• Mealsbymiri

Cardamom Pear Chia Pudding

This fall-inspired warming pear and cardamom chia pudding is perfect for chilly mornings and can be prepped ahead of time for a quick and easy breakfast! You can definitely meal prep this in big batches and keep both the baked pear and chia pudding in the fridge to have throughout the week if you wish, but I do recommend warming the pear up before serving to fully be able to enjoy the warming sensation that this dish gives you. Remember to tag me @mealsbymiri if you give this a go so I can see your creation!

Ingredients: 40g chia seeds

200g sweetened soy milk (can use an unsweetened one and add a splash of maple syrup)

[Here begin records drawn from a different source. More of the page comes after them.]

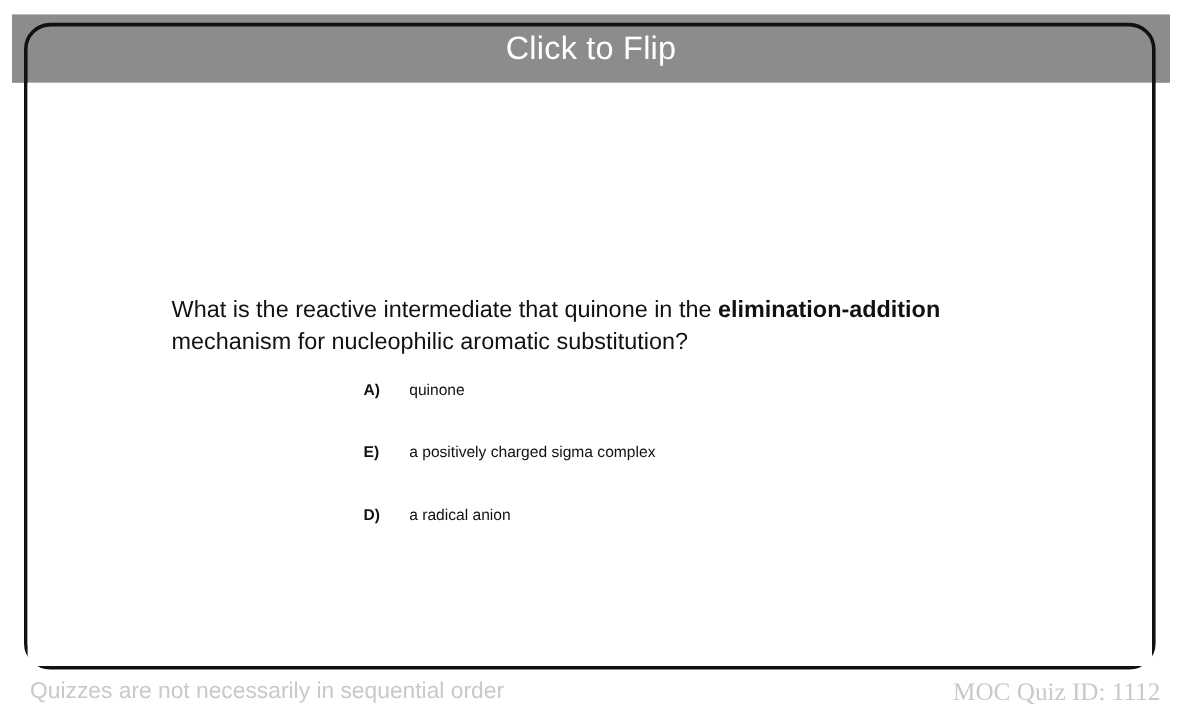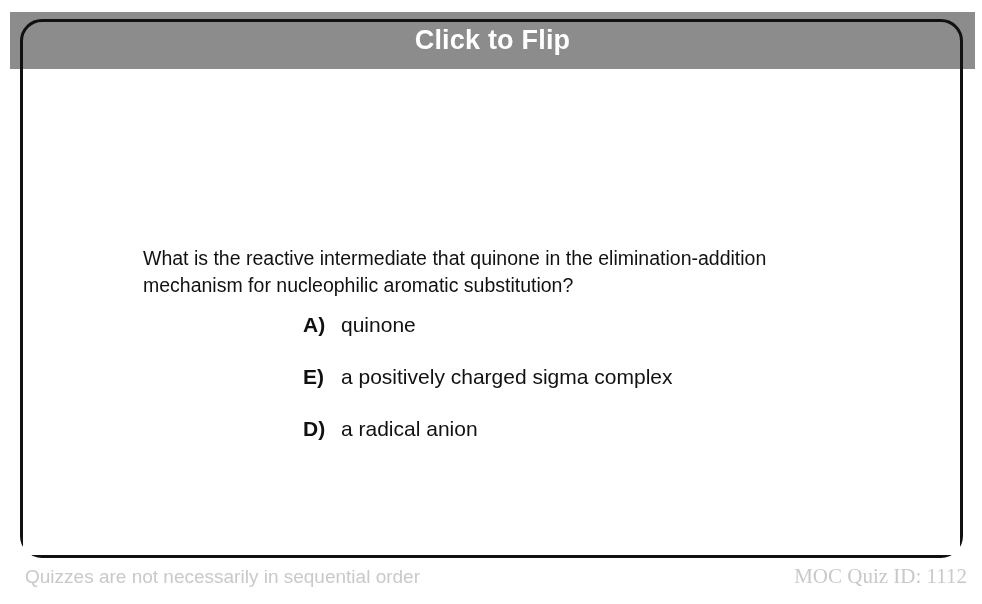"Click to Flip" .header-title { font-weight: 700 -> 400 }
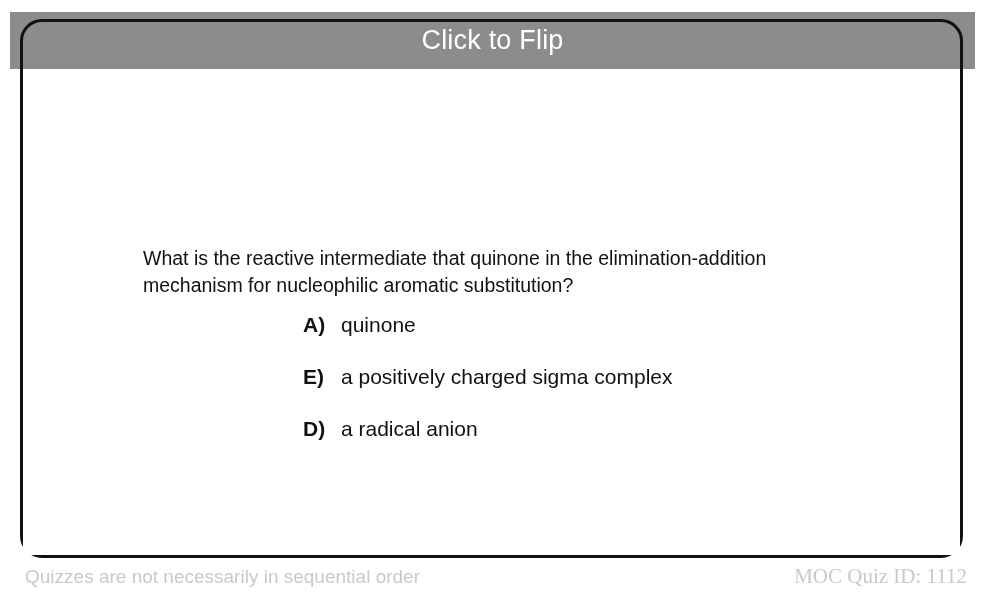"elimination-addition" .question b { font-weight: normal -> bold }
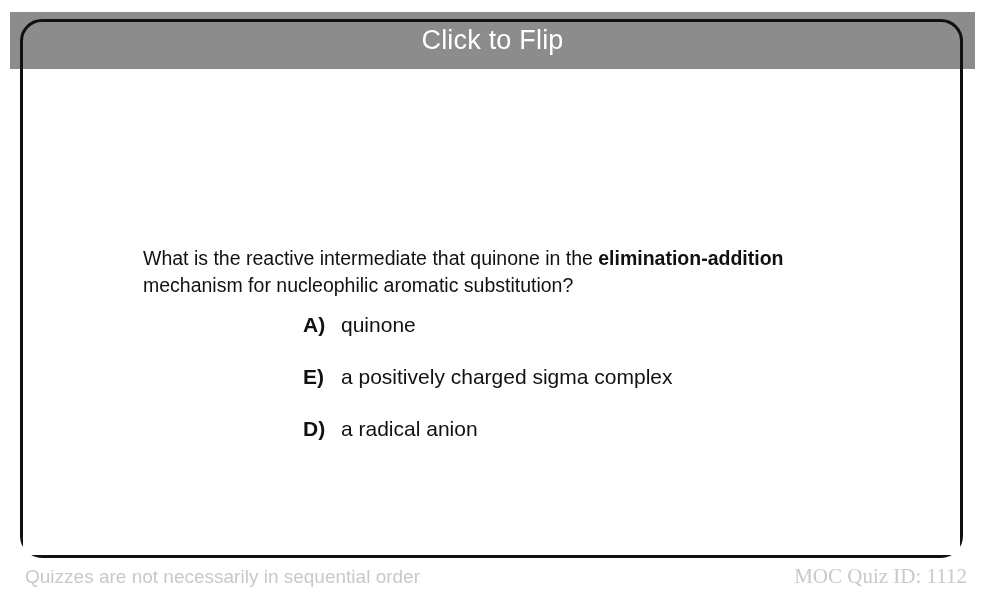"A) quinone" .option { font-size: 21px -> 13px }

15g vegan salted caramel protein powder

1 pear

1tsp lemon juice

1tsp cardamom

1tbsp maple syrup

0.5 tbsp vegan melted butter or neutral oil

a handful of blueberries

a handful of granola


Combine chia seeds, soy milk and protein powder in a bowl and leave in the fridge overnight to set up. The morning after, cube your pear and add to an oven safe dish along with lemon juice, maple syrup, cardamom and melted vegan butter. Toss together and place in the oven at 200C, bake for 40 minutes, giving the pears a stir every 10 minutes to ensure they bake evenly.

Assemble by adding the chia pudding to a bowl and topping with granola, your baked pear and some blueberries.